#### [TASK TO CARRY OUT]
The lines from the top of the listing through the one containing "Embroidery Style - 2025" are to be retyped exactly, with no other lines.

#### [MATERIALS PROVIDED]
┌────────
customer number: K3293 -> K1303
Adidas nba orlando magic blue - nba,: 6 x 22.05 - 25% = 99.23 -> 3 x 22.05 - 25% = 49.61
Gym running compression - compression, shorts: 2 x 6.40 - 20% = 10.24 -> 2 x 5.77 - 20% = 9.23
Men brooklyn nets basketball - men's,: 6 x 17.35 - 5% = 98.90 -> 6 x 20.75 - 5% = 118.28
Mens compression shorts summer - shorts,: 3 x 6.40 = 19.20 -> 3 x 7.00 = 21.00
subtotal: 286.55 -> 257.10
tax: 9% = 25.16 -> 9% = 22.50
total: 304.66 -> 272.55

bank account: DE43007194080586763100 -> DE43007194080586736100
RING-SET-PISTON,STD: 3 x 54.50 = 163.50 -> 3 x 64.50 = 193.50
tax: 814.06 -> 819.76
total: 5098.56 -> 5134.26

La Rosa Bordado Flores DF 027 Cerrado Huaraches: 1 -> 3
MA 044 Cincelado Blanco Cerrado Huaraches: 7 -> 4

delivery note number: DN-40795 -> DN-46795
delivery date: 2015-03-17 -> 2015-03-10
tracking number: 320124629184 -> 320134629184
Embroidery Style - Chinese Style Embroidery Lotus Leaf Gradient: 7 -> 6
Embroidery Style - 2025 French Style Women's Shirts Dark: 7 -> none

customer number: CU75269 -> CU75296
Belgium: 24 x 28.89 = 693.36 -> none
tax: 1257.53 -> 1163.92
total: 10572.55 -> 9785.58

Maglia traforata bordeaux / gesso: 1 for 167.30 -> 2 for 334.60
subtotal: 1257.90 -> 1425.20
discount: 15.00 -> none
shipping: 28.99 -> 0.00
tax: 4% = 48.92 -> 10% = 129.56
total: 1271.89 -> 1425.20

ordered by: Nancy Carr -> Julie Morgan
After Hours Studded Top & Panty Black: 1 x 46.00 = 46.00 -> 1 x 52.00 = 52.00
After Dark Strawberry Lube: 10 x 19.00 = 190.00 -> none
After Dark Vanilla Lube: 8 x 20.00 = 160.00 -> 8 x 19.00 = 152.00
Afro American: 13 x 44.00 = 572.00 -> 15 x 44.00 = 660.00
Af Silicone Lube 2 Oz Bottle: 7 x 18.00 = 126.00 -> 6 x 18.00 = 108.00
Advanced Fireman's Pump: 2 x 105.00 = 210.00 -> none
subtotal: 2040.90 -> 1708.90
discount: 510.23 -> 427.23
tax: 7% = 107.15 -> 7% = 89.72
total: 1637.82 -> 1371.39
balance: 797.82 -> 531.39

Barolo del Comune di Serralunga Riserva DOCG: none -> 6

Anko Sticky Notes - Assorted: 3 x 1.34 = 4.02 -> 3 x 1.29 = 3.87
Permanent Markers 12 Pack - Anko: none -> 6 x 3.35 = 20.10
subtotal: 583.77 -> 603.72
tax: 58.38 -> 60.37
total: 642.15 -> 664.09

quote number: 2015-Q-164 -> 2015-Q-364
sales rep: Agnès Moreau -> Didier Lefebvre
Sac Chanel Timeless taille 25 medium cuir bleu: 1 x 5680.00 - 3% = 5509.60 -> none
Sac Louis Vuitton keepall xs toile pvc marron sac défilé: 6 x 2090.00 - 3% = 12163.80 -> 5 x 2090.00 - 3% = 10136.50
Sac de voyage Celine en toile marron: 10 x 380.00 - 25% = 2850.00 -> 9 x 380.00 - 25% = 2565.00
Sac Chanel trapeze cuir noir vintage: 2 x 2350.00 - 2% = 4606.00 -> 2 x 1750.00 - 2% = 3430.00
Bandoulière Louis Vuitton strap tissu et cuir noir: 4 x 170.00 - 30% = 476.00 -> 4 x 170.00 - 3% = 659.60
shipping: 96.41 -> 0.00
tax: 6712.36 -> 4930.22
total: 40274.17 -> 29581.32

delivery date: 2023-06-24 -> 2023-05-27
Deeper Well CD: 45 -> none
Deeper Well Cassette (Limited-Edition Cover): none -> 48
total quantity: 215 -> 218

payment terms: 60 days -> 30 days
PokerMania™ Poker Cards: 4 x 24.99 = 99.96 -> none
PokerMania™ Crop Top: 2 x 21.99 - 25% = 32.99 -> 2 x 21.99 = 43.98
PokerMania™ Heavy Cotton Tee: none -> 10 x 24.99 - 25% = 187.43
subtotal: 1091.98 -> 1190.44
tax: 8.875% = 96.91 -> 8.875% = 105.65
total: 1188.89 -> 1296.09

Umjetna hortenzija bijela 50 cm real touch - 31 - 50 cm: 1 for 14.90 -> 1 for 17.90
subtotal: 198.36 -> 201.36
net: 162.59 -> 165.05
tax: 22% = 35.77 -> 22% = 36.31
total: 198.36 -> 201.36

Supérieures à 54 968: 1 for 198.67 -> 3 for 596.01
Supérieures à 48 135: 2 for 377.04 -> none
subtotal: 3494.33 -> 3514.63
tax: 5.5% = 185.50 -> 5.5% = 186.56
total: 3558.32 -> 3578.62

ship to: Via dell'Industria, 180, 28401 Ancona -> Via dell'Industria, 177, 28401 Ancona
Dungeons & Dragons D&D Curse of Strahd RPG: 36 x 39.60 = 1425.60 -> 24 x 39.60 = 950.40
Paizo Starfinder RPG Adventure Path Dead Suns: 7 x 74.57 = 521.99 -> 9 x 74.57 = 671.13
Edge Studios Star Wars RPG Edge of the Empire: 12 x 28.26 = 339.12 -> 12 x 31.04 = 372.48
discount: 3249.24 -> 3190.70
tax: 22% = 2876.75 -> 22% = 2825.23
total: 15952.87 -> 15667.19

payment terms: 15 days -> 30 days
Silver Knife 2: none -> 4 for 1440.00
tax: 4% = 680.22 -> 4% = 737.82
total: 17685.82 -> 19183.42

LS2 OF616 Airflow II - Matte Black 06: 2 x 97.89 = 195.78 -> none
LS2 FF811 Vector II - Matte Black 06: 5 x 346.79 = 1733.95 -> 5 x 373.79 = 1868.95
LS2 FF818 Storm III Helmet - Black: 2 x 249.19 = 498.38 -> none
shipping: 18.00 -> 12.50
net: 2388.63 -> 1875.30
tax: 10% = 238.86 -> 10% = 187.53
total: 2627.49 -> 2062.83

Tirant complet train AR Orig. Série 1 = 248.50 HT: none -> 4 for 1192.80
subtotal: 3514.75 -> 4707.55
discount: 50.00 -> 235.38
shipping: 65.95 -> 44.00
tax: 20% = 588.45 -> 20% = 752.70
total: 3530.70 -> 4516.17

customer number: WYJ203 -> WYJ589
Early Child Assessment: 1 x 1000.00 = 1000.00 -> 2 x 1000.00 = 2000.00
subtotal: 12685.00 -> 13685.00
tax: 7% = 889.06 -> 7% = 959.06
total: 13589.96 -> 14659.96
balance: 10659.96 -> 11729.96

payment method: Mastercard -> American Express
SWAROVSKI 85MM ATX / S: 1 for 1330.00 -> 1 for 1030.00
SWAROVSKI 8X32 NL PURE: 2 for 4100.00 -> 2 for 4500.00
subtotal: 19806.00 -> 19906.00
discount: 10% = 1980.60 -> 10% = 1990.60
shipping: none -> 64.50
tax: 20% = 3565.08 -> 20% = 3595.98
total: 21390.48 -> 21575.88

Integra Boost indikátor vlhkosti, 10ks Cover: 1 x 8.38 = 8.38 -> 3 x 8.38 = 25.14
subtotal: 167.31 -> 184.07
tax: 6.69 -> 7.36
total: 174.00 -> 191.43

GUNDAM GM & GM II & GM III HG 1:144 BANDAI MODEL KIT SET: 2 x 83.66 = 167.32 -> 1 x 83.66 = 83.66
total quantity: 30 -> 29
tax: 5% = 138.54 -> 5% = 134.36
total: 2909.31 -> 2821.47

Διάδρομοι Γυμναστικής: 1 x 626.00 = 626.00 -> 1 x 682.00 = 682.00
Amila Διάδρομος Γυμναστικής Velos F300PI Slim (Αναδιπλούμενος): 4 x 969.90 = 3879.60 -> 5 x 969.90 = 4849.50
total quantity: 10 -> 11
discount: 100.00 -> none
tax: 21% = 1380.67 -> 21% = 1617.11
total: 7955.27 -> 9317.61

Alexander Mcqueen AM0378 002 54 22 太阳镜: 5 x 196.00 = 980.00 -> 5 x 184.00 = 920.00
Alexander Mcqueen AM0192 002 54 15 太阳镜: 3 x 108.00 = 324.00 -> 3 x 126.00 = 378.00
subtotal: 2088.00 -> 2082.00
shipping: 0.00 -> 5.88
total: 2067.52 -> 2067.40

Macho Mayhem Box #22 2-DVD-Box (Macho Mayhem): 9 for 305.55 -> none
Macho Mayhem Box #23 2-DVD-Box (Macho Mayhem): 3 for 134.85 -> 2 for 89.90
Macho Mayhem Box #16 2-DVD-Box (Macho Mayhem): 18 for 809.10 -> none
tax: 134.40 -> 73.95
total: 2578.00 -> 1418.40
└────────
#### [TASK RESPONSE]
customer number: K3293 -> K1303
Adidas nba orlando magic blue - nba,: 6 x 22.05 - 25% = 99.23 -> 3 x 22.05 - 25% = 49.61
Gym running compression - compression, shorts: 2 x 6.40 - 20% = 10.24 -> 2 x 5.77 - 20% = 9.23
Men brooklyn nets basketball - men's,: 6 x 17.35 - 5% = 98.90 -> 6 x 20.75 - 5% = 118.28
Mens compression shorts summer - shorts,: 3 x 6.40 = 19.20 -> 3 x 7.00 = 21.00
subtotal: 286.55 -> 257.10
tax: 9% = 25.16 -> 9% = 22.50
total: 304.66 -> 272.55

bank account: DE43007194080586763100 -> DE43007194080586736100
RING-SET-PISTON,STD: 3 x 54.50 = 163.50 -> 3 x 64.50 = 193.50
tax: 814.06 -> 819.76
total: 5098.56 -> 5134.26

La Rosa Bordado Flores DF 027 Cerrado Huaraches: 1 -> 3
MA 044 Cincelado Blanco Cerrado Huaraches: 7 -> 4

delivery note number: DN-40795 -> DN-46795
delivery date: 2015-03-17 -> 2015-03-10
tracking number: 320124629184 -> 320134629184
Embroidery Style - Chinese Style Embroidery Lotus Leaf Gradient: 7 -> 6
Embroidery Style - 2025 French Style Women's Shirts Dark: 7 -> none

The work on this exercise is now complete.